メタデータの末尾にスキップ
メタデータの先頭に移動

Clustrix Insight is a visual tool for easily monitoring the current state of the cluster, analyzing any irregularities, and making any configuration changes.

Current System Status Ribbon

This "quick status" ribbon at the top of the page provides an immediate snapshot of the state of the cluster, as noted by a green, yellow, or red status indicator for each system component. More detail on system components and current system status can be found in the dashboard.

Dashboard

The dashboard contains a summary of current system resources and processes, as well as historical information. Current system status is indicated by a green, yellow, or red status indicator for each system component. You can refresh any widget on the dashboard by clicking the refresh button (visible on mouseover) at the upper right of the widget.

To invoke the Dashboard:

The Dashboard appears:

TPS

Current transactions per second (TPS) is noted at the upper left of the page, updating every 15 seconds. TPS for the past 48 hours is graphed at the upper right of the page, with data points added at five-minute intervals. You can mouse over this graph to view point-data, or click and drag to zoom in on a time period.

Rebalancer Widget

The rebalancer widget provides information about how data is distributed across the cluster. In the default cluster configuration, all data is stored in two copies (replicas) on different nodes, and data slices are distributed evenly among the nodes. Should any data slices become unavailable, the rebalancer waits ten minutes, then begins the process of replicating the surviving data copies on different nodes and rebalancing the data evenly among the nodes. This widget provides information on the percentage of data that is fully protected (duplicated in the cluster), how data is balanced among the nodes, and rebalancer actions over the past 24 hours.

A yellow status indicator for this widget indicates that the system is rebalancing, while a red status indicator indicates that data protection is less than 100%.

Data distribution among the nodes is shown in a bar chart. Numbers under the bar indicate the percentage of data capacity used for each node. A blue bar is an operating node, a red bar is an offline node, and a blue bar with a red box is an operating node that is the target of a rebalancing operation.

If rebalancing is required, this section will indicate that reprotecting is occurring and will give an ETA to complete reprotection. The number of data slices and quantity of data that are unprotected is also provided.

Possible rebalancer actions are:

  • Reprotect: A slice is being duplicated on another node as part of the reprotection process that follows a hardware failure
  • Redistribute: The distribution of data between nodes is being smoothed out to better distribute indexes that contain a single value
  • Rebalance: Slices are being moved around to spread data evenly between nodes
  • Split: A slice has grown too large and is being split into smaller slices

See Monitoring Data Rebalancing Activity under Administering the Cluster for more information on rebalancer operations.

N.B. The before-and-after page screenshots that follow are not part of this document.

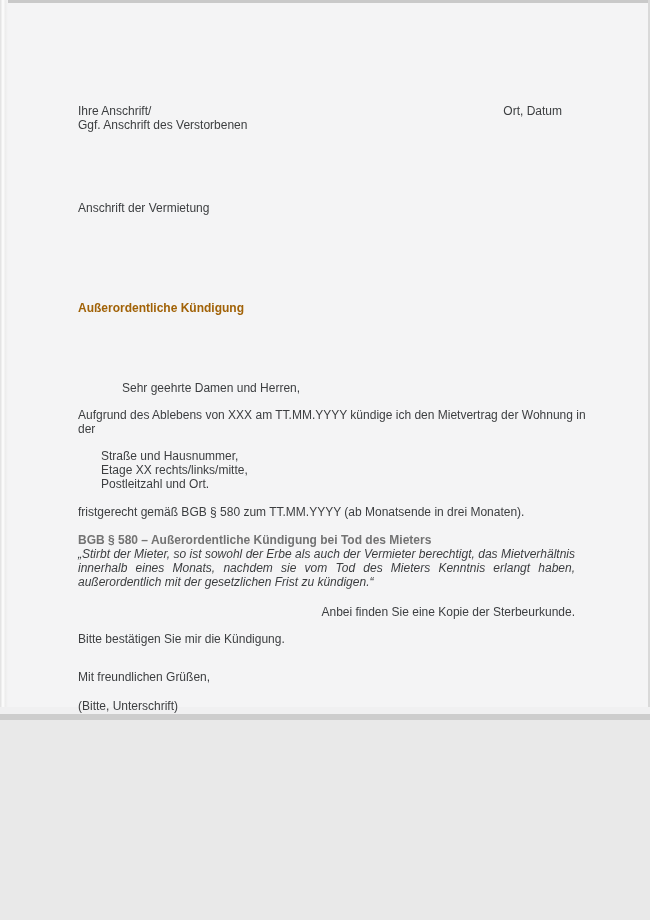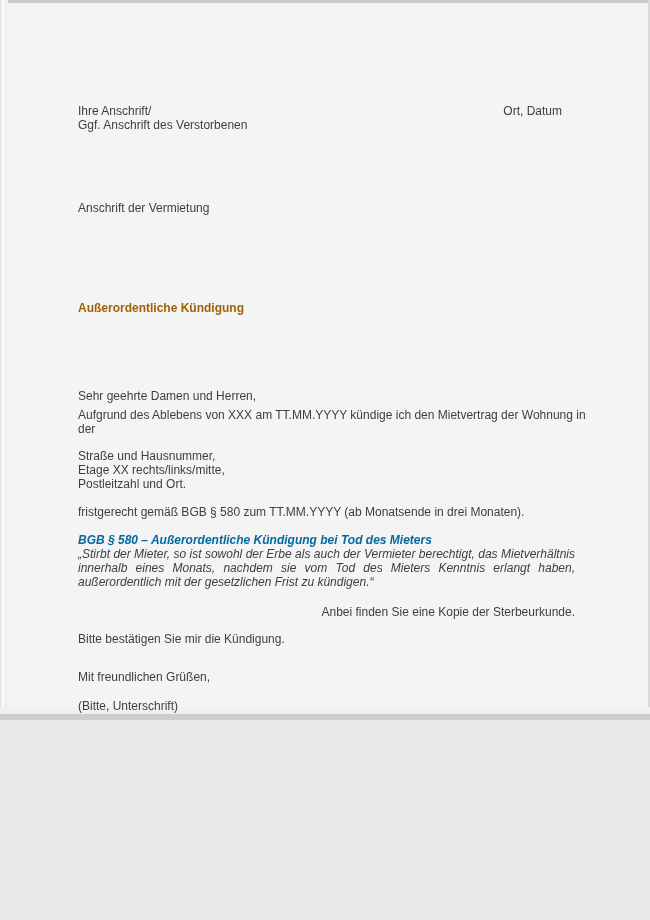--- a/index.html
+++ b/index.html
@@ -39,26 +39,26 @@
     background: linear-gradient(to right,
       #e4e4e4 0px, #e4e4e4 1px,
       #fafafa 2px, #fafafa 4px,
       #ececec 5px, #f4f4f5 8px);
   }
   .abs { position: absolute; left: 78px; width: 497px; }
   .sender-block   { top: 104px; }
   .date-block     { top: 104px; text-align: right; left: 0; width: 562px; }
   .recipient-block{ top: 201px; }
   .subject-block  { top: 301px; font-weight: bold; color: #a16207; }
-  .salutation     { top: 389px; }
+  .salutation     { top: 381px; margin-left: 44px; }
   .para-intro     { top: 408px; width: 512px; }
-  .address-block  { top: 449px; }
+  .address-block  { top: 449px; margin-left: 23px; }
   .deadline-line  { top: 505px; width: 520px; }
   .law-block      { top: 533px; }
-  .law-heading    { font-weight: bold; font-style: italic; color: #0369a1; }
+  .law-heading    { font-weight: bold; color: #737373; }
   .law-quote      { font-style: italic; text-align: justify; margin: 0; }
   .enclosure-note { top: 605px; text-align: right; }
   .confirm-note   { top: 632px; }
   .closing-line   { top: 670px; }
   .signature-line { top: 699px; }
   .watermark {
     position: absolute; left: 38px; top: 866px;
     font-size: 10px; line-height: 12px;
     color: #e1e1e1;
     letter-spacing: 0.5px;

Resource Utilization Widget

This widget gives current CPU utilization, buffer cache utilization, and disk read/write activity, along with sparklines of this information for the past 2 hours. More detailed information can be found in the performance report.

CPU and buffer cache utilization will be highlighted in yellow if either one exceeds 70%, or in red if either exceeds 85%. The status indicator for this widget will also change to yellow or red based on CPU utilization.

Disk Capacity Widget

Total disk usage on the cluster is given as a percentage and a graph. Disk usage is further broken down into user data, binlog, and undo log. Undo log use is graphed in a 2-hour sparkline. More detailed information can be found in the disk capacity report.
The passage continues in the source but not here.